Kohei KaiGai escribió:
> 2012/10/22 Alvaro Herrera <alvherre(at)2ndquadrant(dot)com>:
> > Here's an updated version of this patch, which also works in
> > an EXEC_BACKEND environment. (I haven't tested this at all on Windows,
> > but I don't see anything that would create a portability problem there.)
> >
> I also tried to check the latest patch "briefly".
> Let me comment on several points randomly.

Thanks.

> Once bgworker process got crashed, postmaster tries to restart it about 60
> seconds later. My preference is this interval being configurable with initial
> registration parameter; that includes "never restart again" option.
> Probably, some extensions don't want to restart again on unexpected crash.

The main issue with specifying a crash-restart policy, I thought, was
that after a postmaster restart cycle there is no reasonable way to know
whether any bgworker should restart or not: had any particular bgworker
crashed? Remember that any backend crash, and some bgworker crashes,
will cause the postmaster to reinitialize the whole system. So I don't
see that it will be handled consistently; if we offer the option, module
developers might be led into thinking that a daemon that stops is never
to run again, but that's not going to be the case.

But I'm not really wedded to this behavior.

> Stop is one other significant event for bgworker, not only start-up.
> This interface has no way to specify when we want to stop bgworker.
> Probably, we can offer two options. Currently, bgworkers are simultaneously
> terminated with other regular backends. In addition, I want an option to make
> sure bgworker being terminated after all the regular backends exit.
> It is critical issue for me, because I try to implement parallel
> calculation server
> with bgworker, thus, it should not be terminated earlier than regular backend.

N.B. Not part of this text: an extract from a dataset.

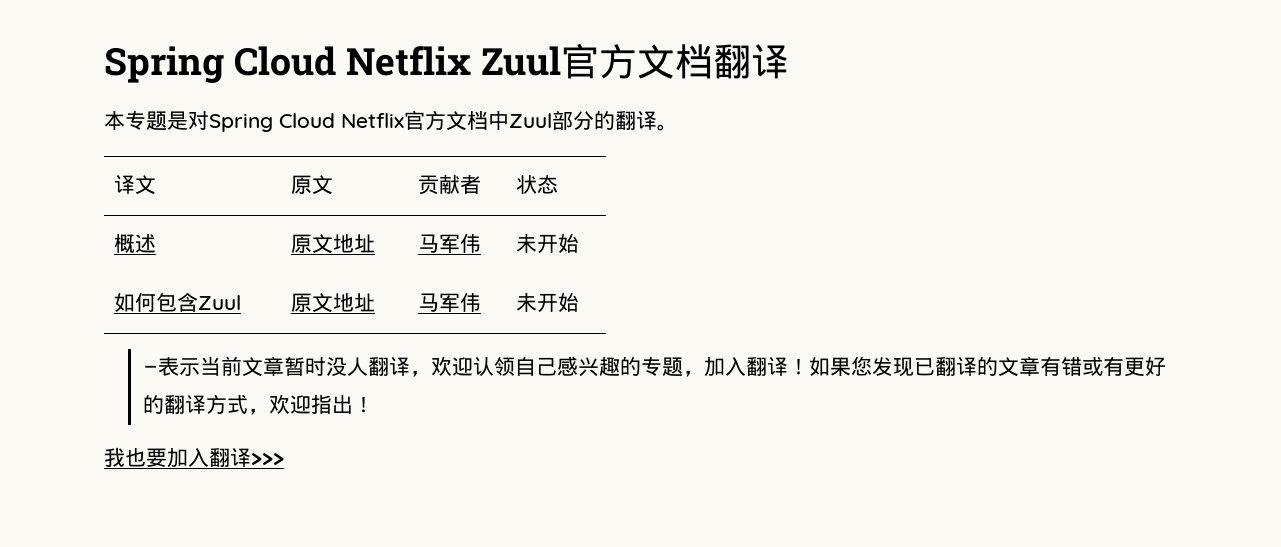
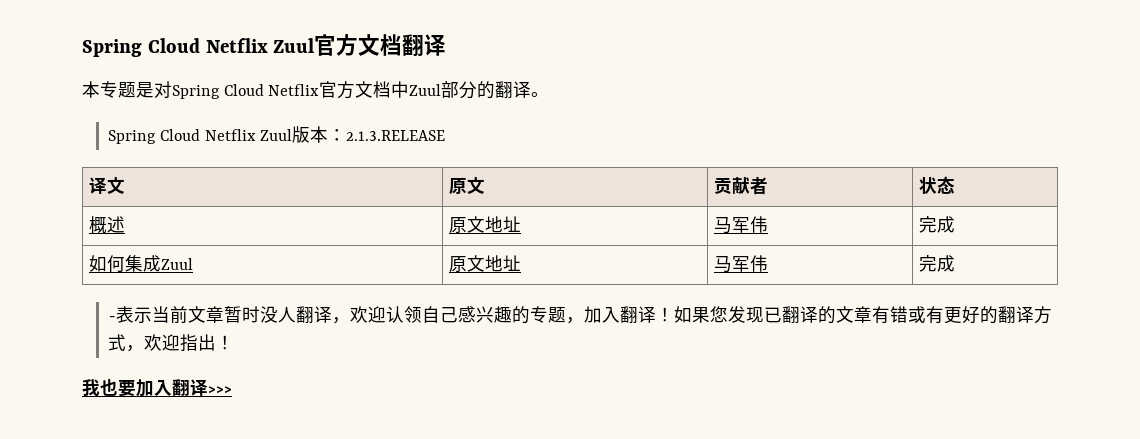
(678, 127) none -> [108,126,446,144] // Spring Cloud Netflix Zuul版本：2.1.3.RELEASE
[515,233,579,254] 未开始 -> [919,216,956,233] 完成
[155,292,198,312] 包含 -> [125,255,162,272] 集成
[515,292,579,313] 未开始 -> [919,255,956,272] 完成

I can do that. I considered stop time as well, but couldn't think of
any case in which I would want the worker to persist beyond backends
exit, so I ended up not adding the option. But I think it's reasonably
easy to add.

> Regarding to process restart, this interface allows to specify the timing to
> start bgworker using BgWorkerStart_* label. On the other hand,
> bgworker_should_start_now() checks correspondence between pmState
> and the configured start-time using equal matching. It can make such a
> scenarios, for instance, a bgworker launched at PM_INIT state, then it got
> crashed. Author expected it shall be restarted, however, pmState was
> already progressed to PM_RUN, so nobody can restart this bgworker again.
> How about an idea to provide the start time with bitmap? It allows extensions
> to specify multiple candidates to launch bgworker.

No, I think you must be misreading the code. If a daemon specified
BgWorkerStart_PostmasterStart then it will start whenever pmState is
PM_INIT *or any later state*. This is why the switch has all those
"fall throughs".

> do_start_bgworker() initializes process state according to normal manner,
> then it invokes worker->bgw_main(). Once ERROR is raised inside of the
> main routine, the control is backed to the sigsetjmp() on do_start_bgworker(),
> then the bgworker is terminated.
> I'm not sure whether it is suitable for bgworker that tries to connect database,
> because it may raise an error everywhere, such as zero division and so on...
> I think it is helpful to provide a utility function in the core; that
> handles to abort
> transactions in progress, clean-up resources, and so on.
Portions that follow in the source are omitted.